From its late-January high through the end of March, the S&P 500 fell nearly 10% as the U.S.-Iran conflict pushed oil prices more than 60% higher. Headlines about the Strait of Hormuz, rising energy costs, and the potential economic fallout created the kind of environment where investors naturally begin asking a very human question:
Should I get out before this gets worse?
Market Timing Rarely Feels Like Market Timing
That question is understandable. It is also dangerous.
The problem with market timing is that it rarely feels like market timing in the moment. It feels like caution. It feels like discipline. It feels like protecting what you have built.

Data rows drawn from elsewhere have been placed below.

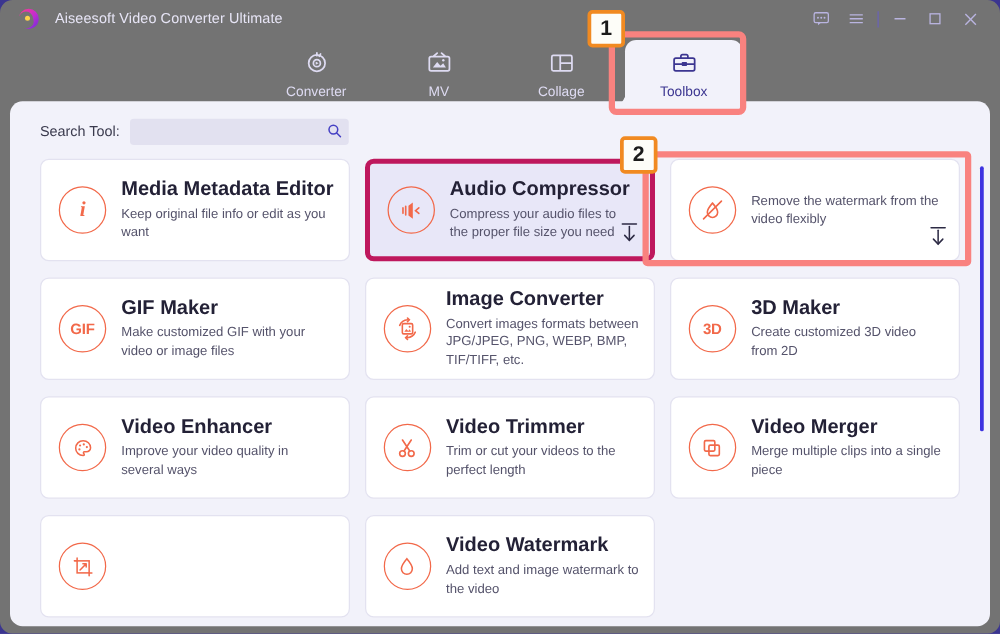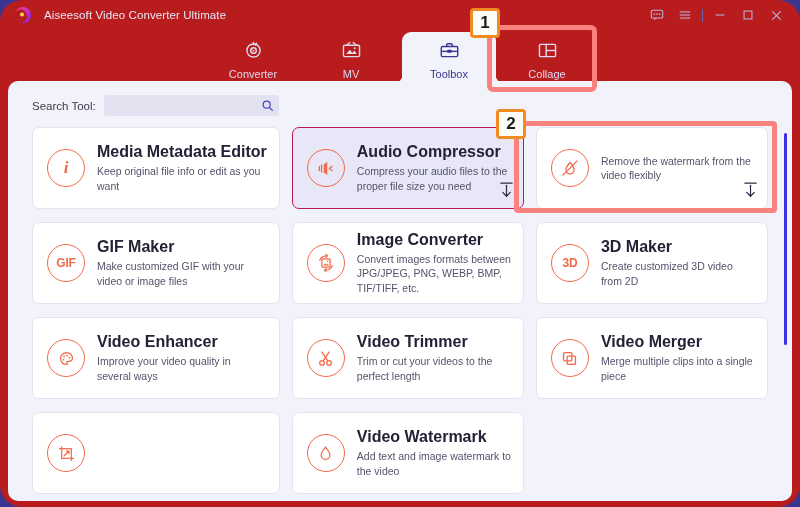"Aiseesoft Video Converter Ultimate" .app { background: #b91c1c -> #737373; border-radius: 22px -> 10px }
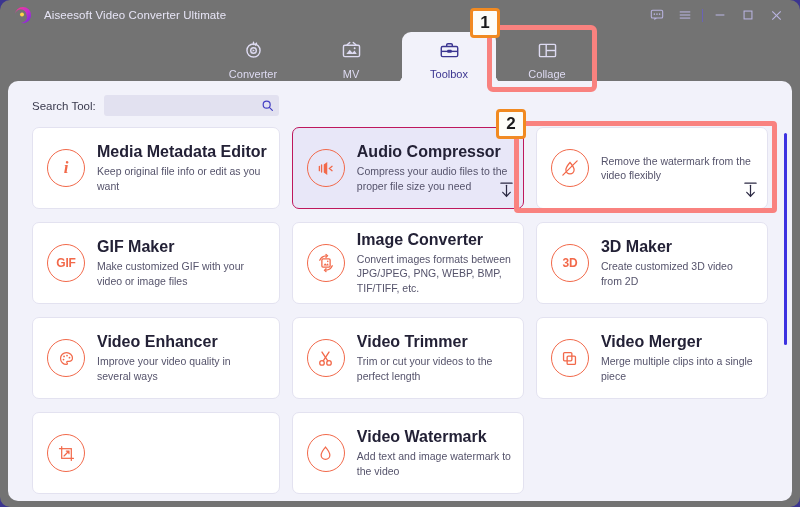"Toolbox" div.tab { order: before "Collage" -> after "Collage" }
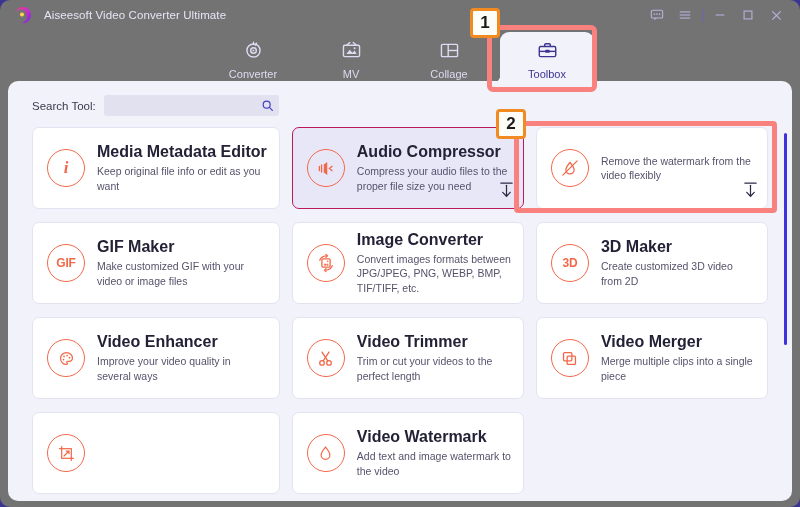"Audio Compressor" .card.selected { border: 1px solid #be185d -> 4px solid #be185d }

But getting out is only half the decision.
You also have to know when to get back in.
And that second decision is often the harder one.
When ceasefire talks emerged in late March, markets quickly began to recover. Investors who moved to the sidelines during the selloff were then faced with a new question:
Do I get back in now, after the market has already bounced, or do I wait until things feel calmer?
That is where many investors get hurt.
By the time the environment feels safe again, the market has often already moved. The recovery does not usually announce itself ahead of time. It often begins while the headlines are still uncomfortable, while the outcome is still uncertain, and while investors are still waiting for confirmation.
The Best and Worst Days Arrive Together
That is why the best and worst days in the market tend to arrive close together.
Figure 1 illustrates this pattern. The chart shows the S&P 500's daily returns over the past 26 years and highlights an important truth: the market's largest moves tend to cluster. The biggest selloffs do not happen in isolation. They are often surrounded by some of the strongest rallies.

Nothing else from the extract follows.